HOUSTON – Barring any last-minute legal maneuvers, Houston’s so-called “Tourniquet Killer” is scheduled for execution on Wednesday.
Anthony Allen Shore, 55, confessed to the murders of at least three girls and one woman.
The murders took place between 1986 and 1995. Police said Shore would rape and torture his victims, before using handmade tourniquets to strangle them.
KPRC has an unsettling connection to this killing spree. In July of 1995, Shore called KPRC to report the location of a body.
“I pick up the phone and I say, ‘Tipline,’” said former KPRC assignment manager Barbara Magana Robertson. “He said, ‘I have a tip for you. There’s a serial killer on the loose.’”
Robertson said at first she thought the call was a prank or a mentally ill person.
“I have people calling me and saying ‘Elvis is alive, here he is at the 59 Diner,’” said Robertson.
Robertson said the call became intensely serious when the voice on the other end began giving her directions to the location of a body in a field off Richey Road. Robertson said the caller went so far as to give details of exactly how the body was positioned and which way it was facing. Robertson said she then learned she was being watched through a window that faced the assignment desk.
“When I went to reach for the Key Map to find out where he was talking about and I rolled my chair over and reach for it and he said, ‘Don’t reach for your Key Map,’” said Robertson.
During the 37-minute-long phone call, Robertson said she took detailed notes as the caller kept giving her details.
“He gave me clues to like four or five different murders and I had no idea. I’m thinking I’m getting one murder details and he knew I was getting several different murders,” said Robertson.
Robertson said she immediately told her managers and called police.
“When I turned around gave them to the detectives, they kind of put their heads together and they said, ‘That’s this case, this is this case and this is this case,’” said Robertson.
The day of the phone call, the body of 16-year-old Dana Sanchez was found. Robertson said it wasn’t until she was asked to change her shift at KPRC, drive a different car and use different entrances and exits that she felt a sense of danger.

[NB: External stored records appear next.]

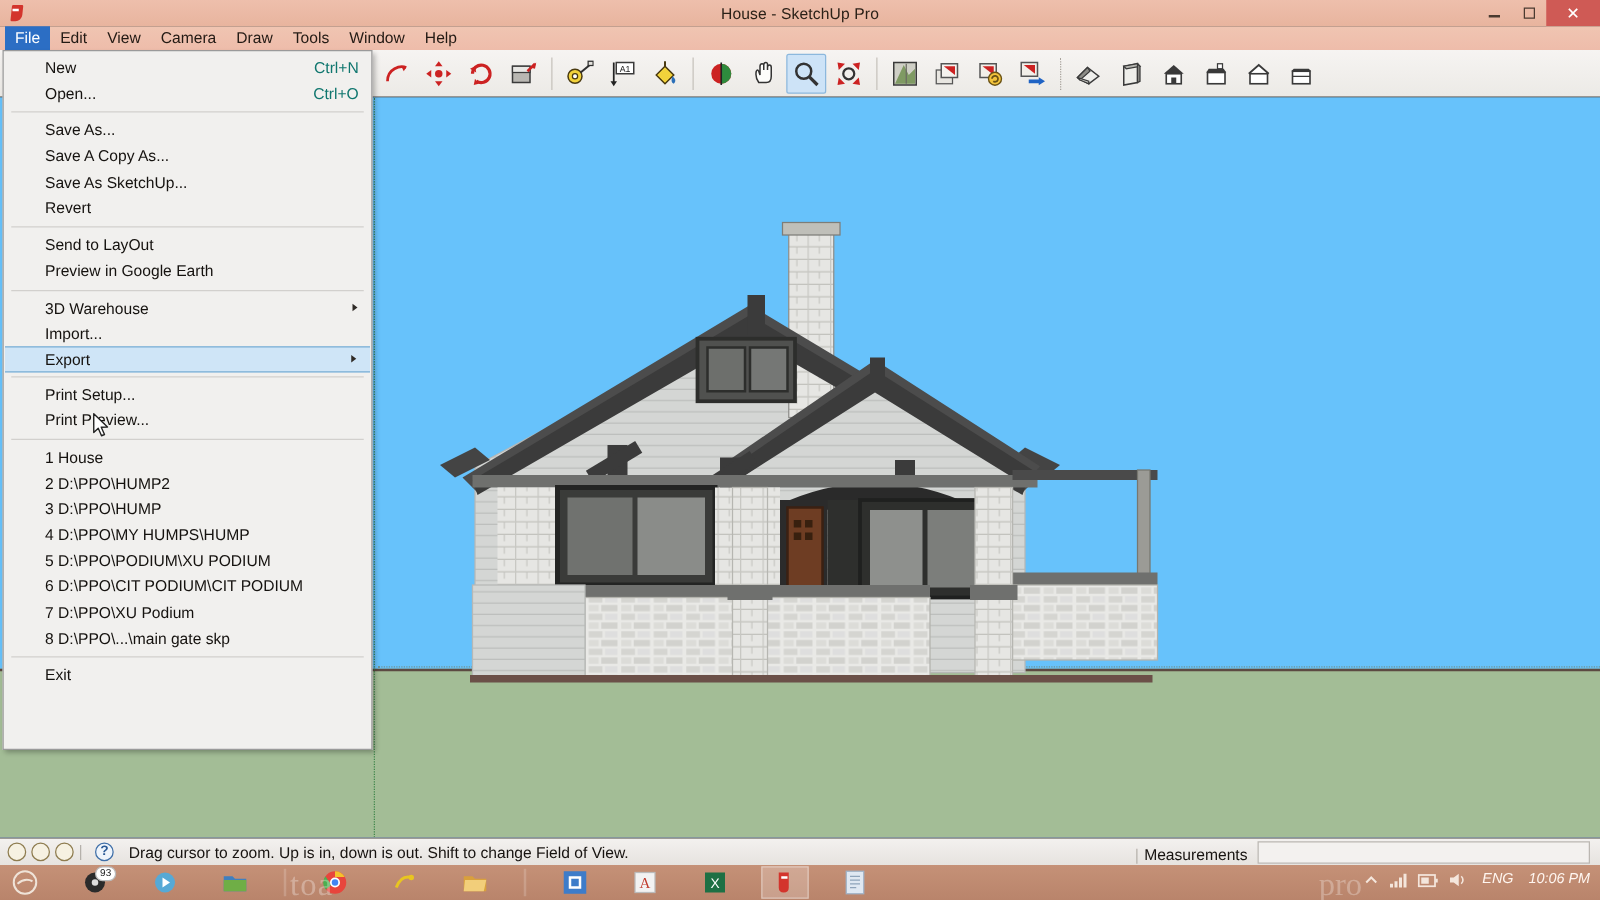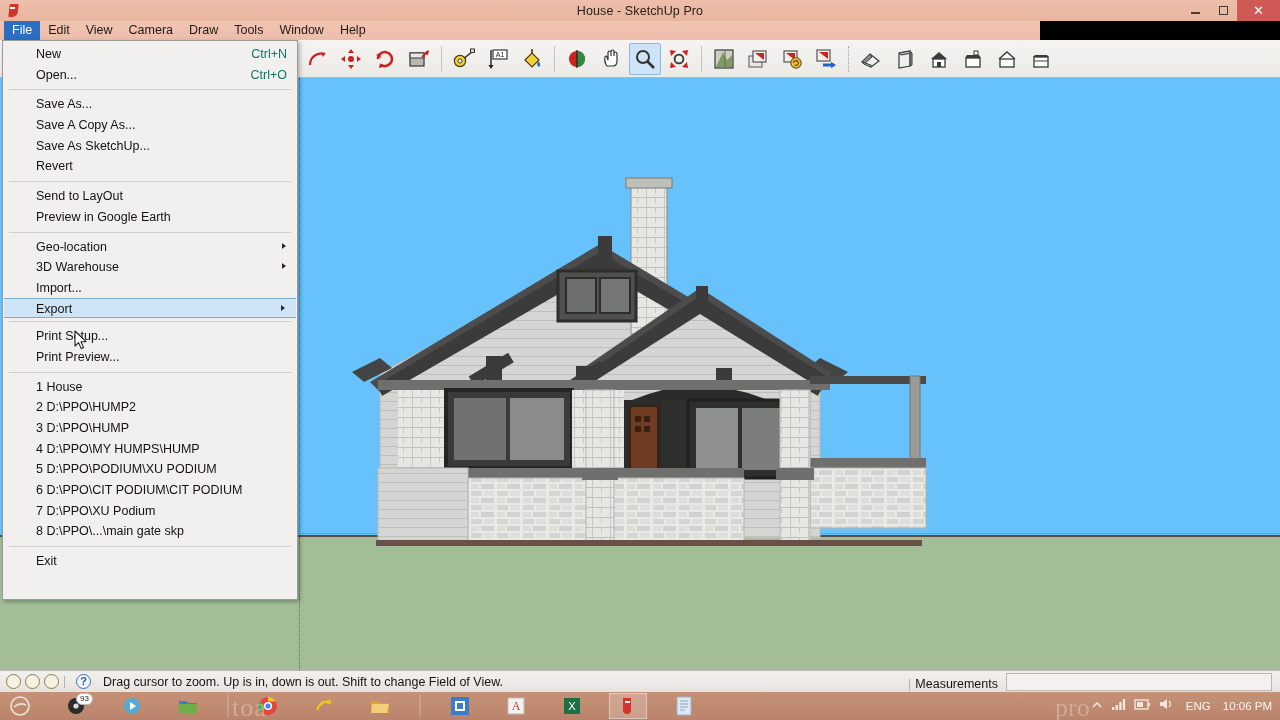--- a/index.html
+++ b/index.html
@@ -47,7 +47,7 @@
 
   
   .menubar {
-    position: absolute; left: 0; top: 21px; width: 1040px; height: 19px;
+    position: absolute; left: 0; top: 21px; width: 1280px; height: 19px;
     background: linear-gradient(#f0c5b2, #eebcaa);
     display: flex; align-items: center; padding-left: 4px;
   }

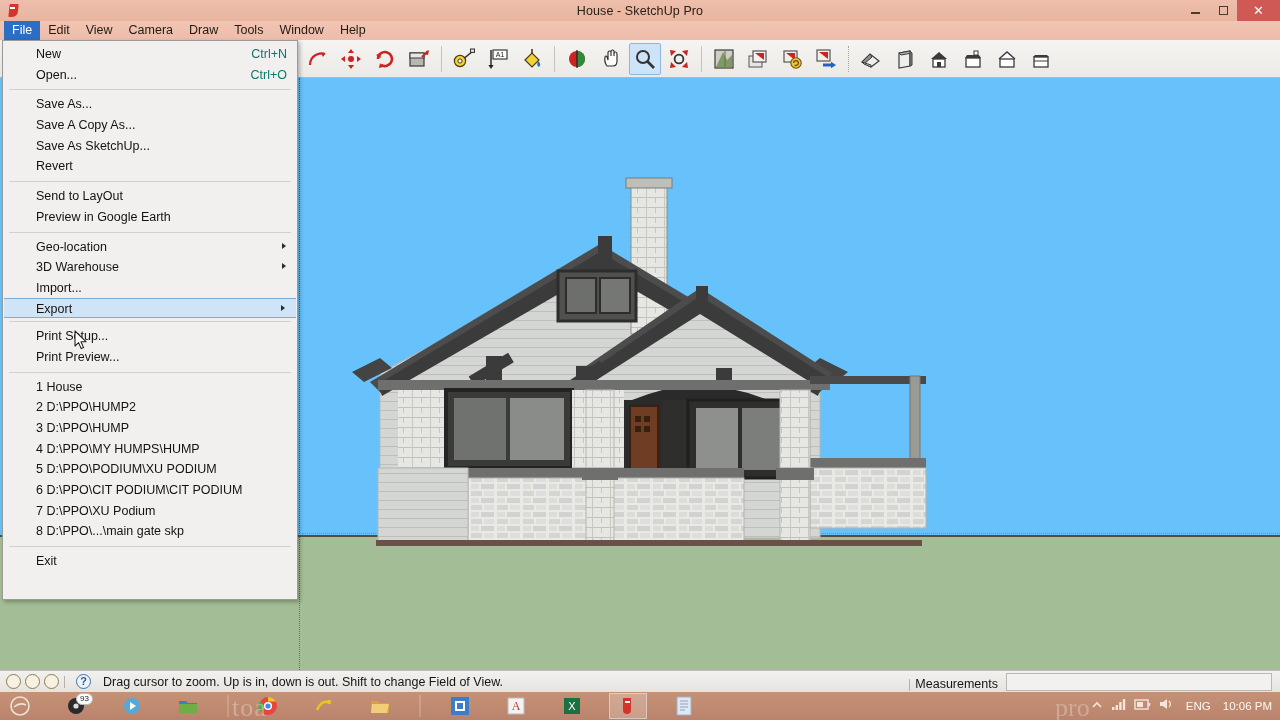--- a/index.html
+++ b/index.html
@@ -512,10 +512,6 @@
 
     <div class="msep"></div>
 
-    <div class="mrow">
-      <span>Geo-location</span>
-      <i class="arrow"></i>
-    </div>
     <div class="mrow">
       <span>3D Warehouse</span>
       <i class="arrow"></i>

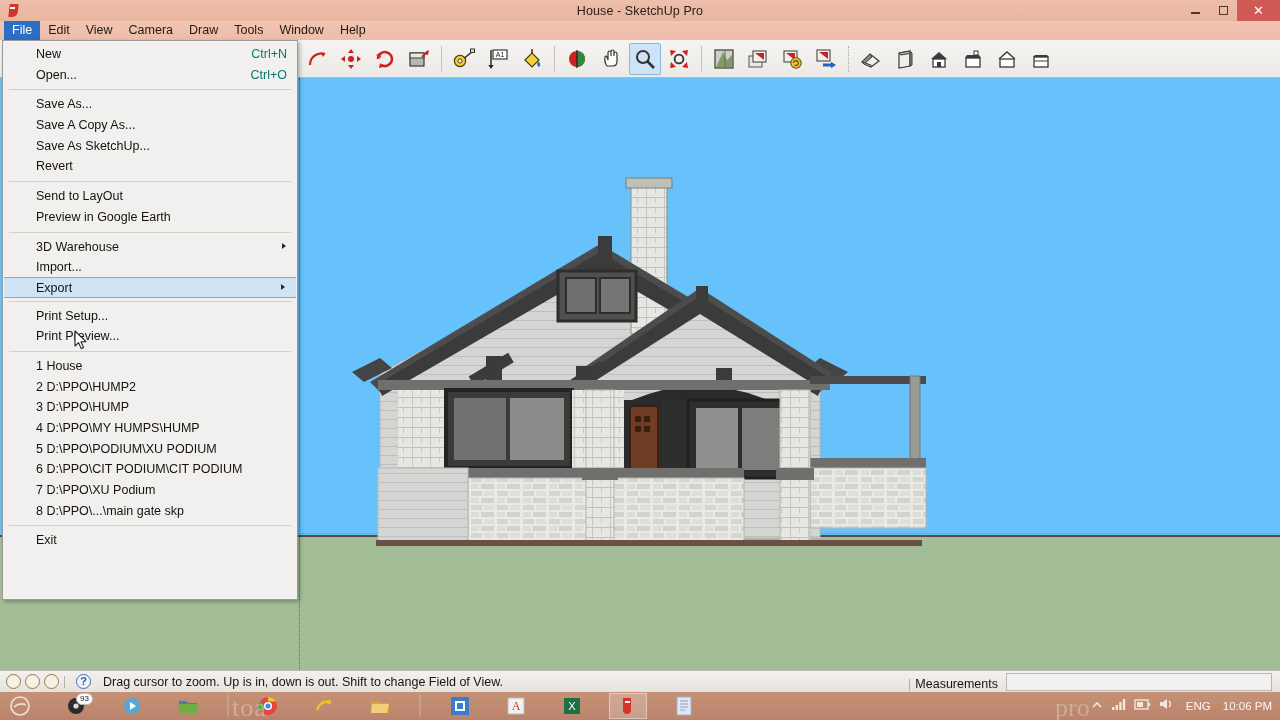--- a/index.html
+++ b/index.html
@@ -158,7 +158,7 @@
     font-size: 8px; line-height: 10px; border-radius: 6px; padding: 0 3px;
     border: 1px solid #bbb;
   }
-  .tray { margin-left: auto; display: flex; align-items: center; padding-right: 8px; }
+  .tray { margin-left: auto; display: flex; align-items: flex-start; padding-right: 8px; font-style: italic; }
   .tray-txt { font-size: 11.5px; color: #fff6f0; margin-left: 12px; }
   .watermark {
     position: absolute; left: 232px; top: 693px; font-size: 26px;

“It was years before I stopped walking into a crowd and listened for the sound of his voice,” said Robertson. “I would have to drive to my parents' ranch to be able to sleep, because I knew I was safe there.”
Shore was arrested and convicted in 1998 of raping 13- and 11-year-old girls. At that time, his DNA was uploaded into a state database.

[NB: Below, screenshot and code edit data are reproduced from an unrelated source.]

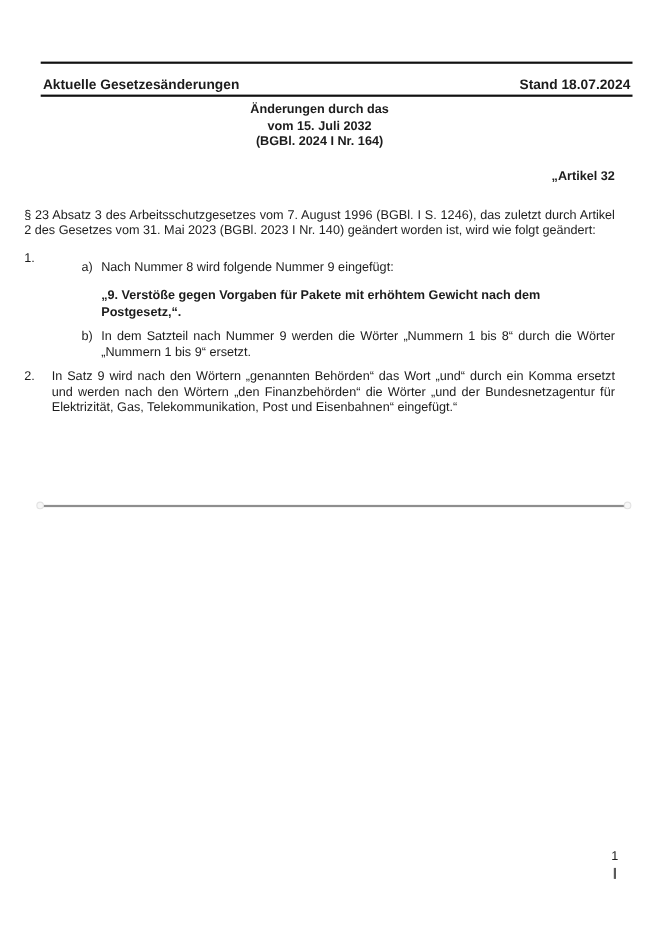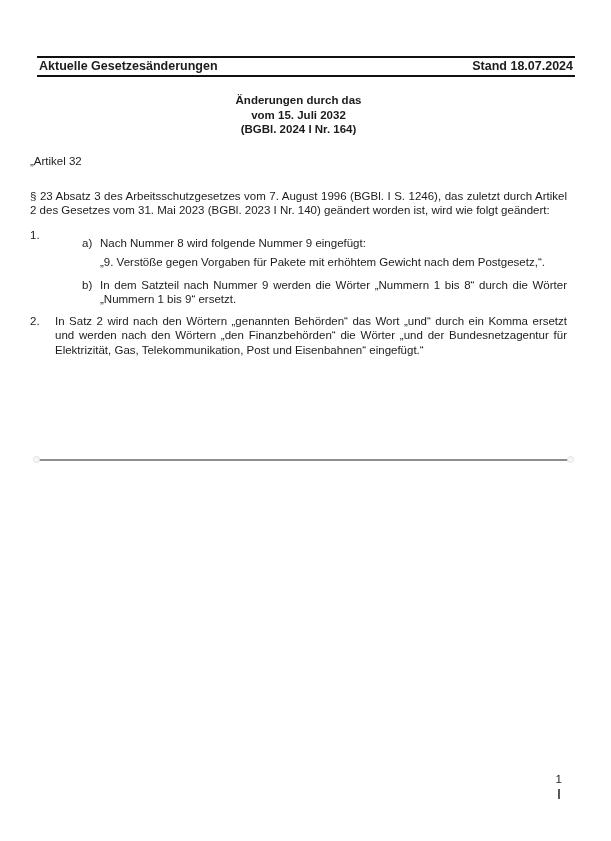--- a/index.html
+++ b/index.html
@@ -19,7 +19,7 @@
     display:flex;
     justify-content:space-between;
     align-items:baseline;
-    padding:1px 2px 2px 2px;
+    padding:12px 2px 2px 2px;
     font-size:12.5px;
     font-weight:bold;
     line-height:14px;

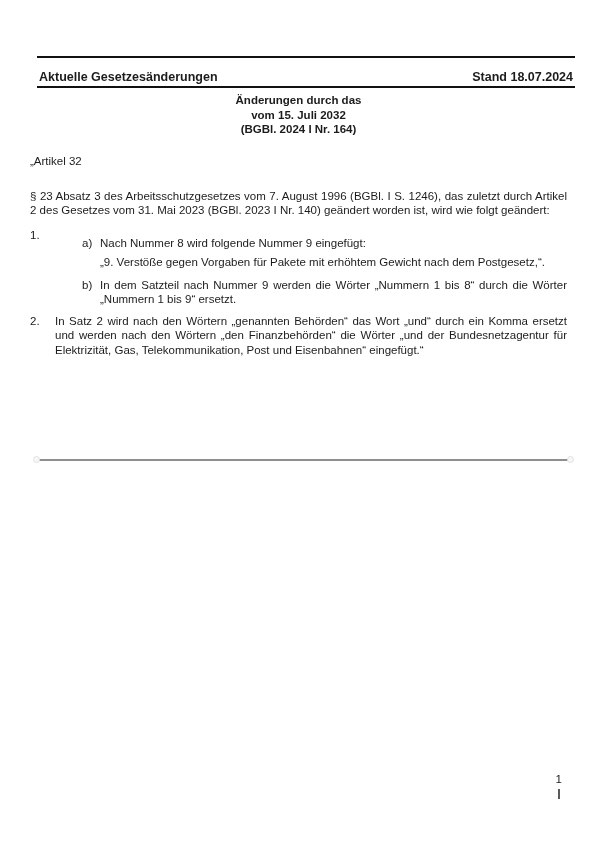--- a/index.html
+++ b/index.html
@@ -27,7 +27,7 @@
   }
   .content {
     position:absolute;
-    top:0; left:30px; width:537px;
+    top:0; left:22px; width:537px;
     font-size:11.5px;
     line-height:14.5px;
   }

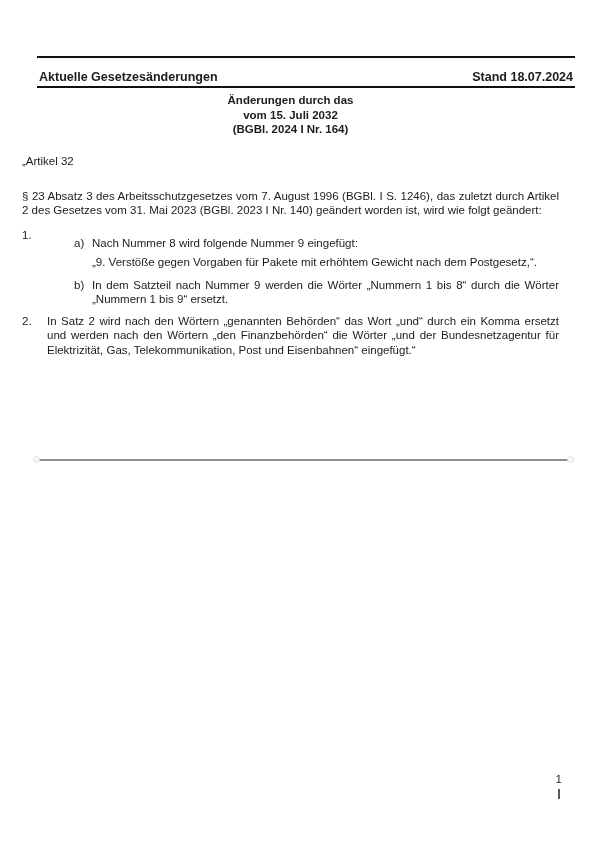--- a/index.html
+++ b/index.html
@@ -40,8 +40,8 @@
   .just { text-align:justify; }
   .article-heading {
     margin-top:17px;
-    text-align:left;
-    font-weight:normal;
+    text-align:right;
+    font-weight:bold;
     line-height:15px;
   }
   .section-intro { margin:20px 0 0 0; }

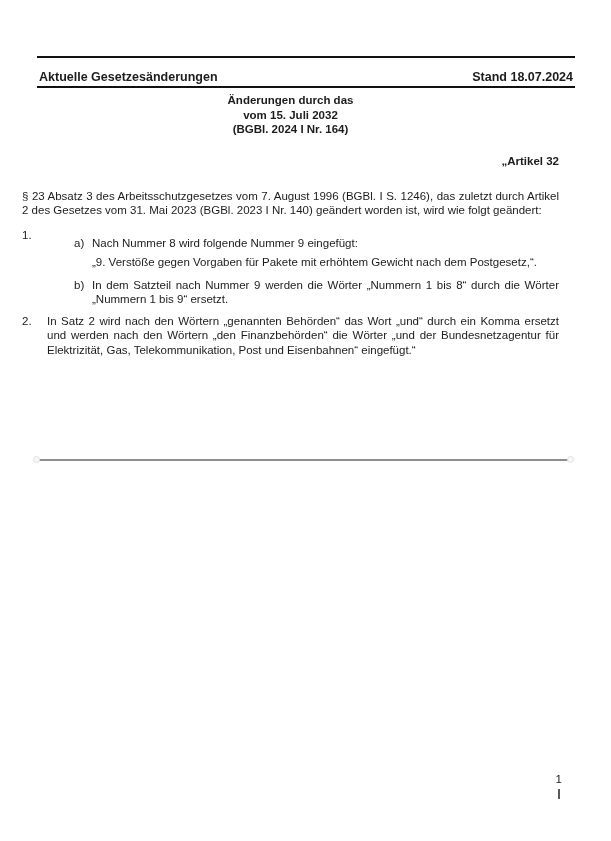--- a/index.html
+++ b/index.html
@@ -52,7 +52,7 @@
   .sub { display:flex; margin-left:27px; margin-top:8px; }
   .sub .letter { width:18px; flex:none; }
   .sub .subbody { flex:1; min-width:0; }
-  .quote { margin-top:5px; }
+  .quote { margin-top:12px;font-weight:bold; }
   .li2 { margin-top:7px; }
   .hrule {
     position:absolute;

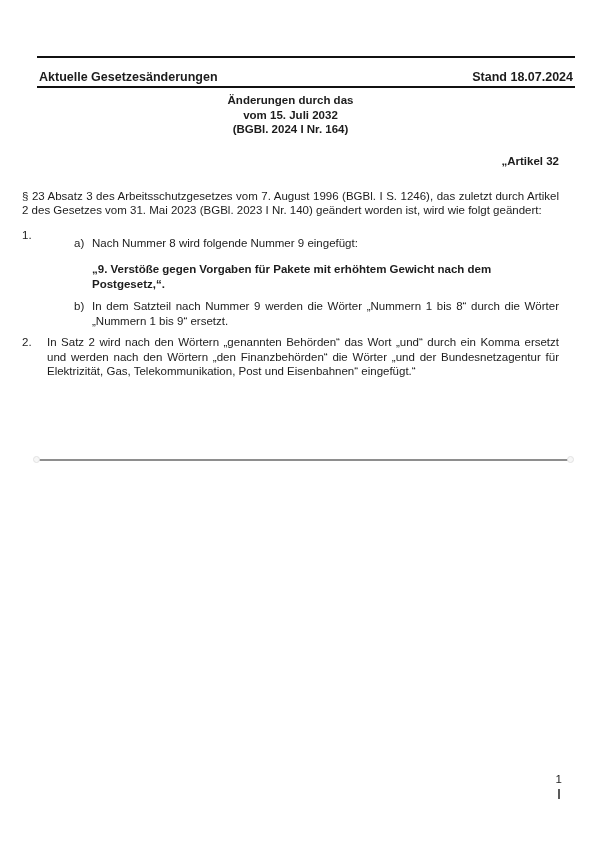--- a/index.html
+++ b/index.html
@@ -131,7 +131,7 @@
 
       <div class="li li2">
         <span class="num">2.</span>
-        <div class="body just">In Satz 2 wird nach den Wörtern „genannten Behörden“ das Wort „und“ durch ein Komma ersetzt und werden nach den Wörtern „den Finanzbehörden“ die Wörter „und der Bundesnetz­agentur für Elektrizität, Gas, Telekommunikation, Post und Eisenbahnen“ eingefügt.“</div>
+        <div class="body just">In Satz 9 wird nach den Wörtern „genannten Behörden“ das Wort „und“ durch ein Komma ersetzt und werden nach den Wörtern „den Finanzbehörden“ die Wörter „und der Bundesnetz­agentur für Elektrizität, Gas, Telekommunikation, Post und Eisenbahnen“ eingefügt.“</div>
       </div>
 
     </div>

A new round of testing in 2003 determined Shore’s DNA matched the DNA found under the fingernails of 21-year-old Maria del Carmen Estrada, who was murdered in 1992. In 2004, Shore confessed to killing Estrada, as well as Laurie Tremblay, 15, in 1986, Diana Rebollar, 9, in 1994 and Sanchez in 1995.
Shore was convicted and sentenced to death. The Texas Court of Criminal Appeals recently denied Shore’s appeal on the grounds he has a previously undiagnosed brain injury.
“We dismiss this application as an abuse of the writ without reviewing the merits of the claim raised,” the judges' order read.
As his execution draws closer, items purportedly belonging to Shore have shown up for sale on so-called “Murderabilia” sites. One site is selling a handwritten letter for $105. The letter, written to an unidentified person, asks for picture of their grandchildren so he can draw their portraits.
“I’m running out of time love, they gonna kill me 4 sure,” read a letter dated August of 2016.
“I expect more and more 'Murderabilia' items procured by dealers from Anthony Shore to flood the market before his pending execution,” said victims’ rights advocate Andy Kahan. “This is blood money, plain and simple, made from the lives of four young innocent girls he brutally murdered."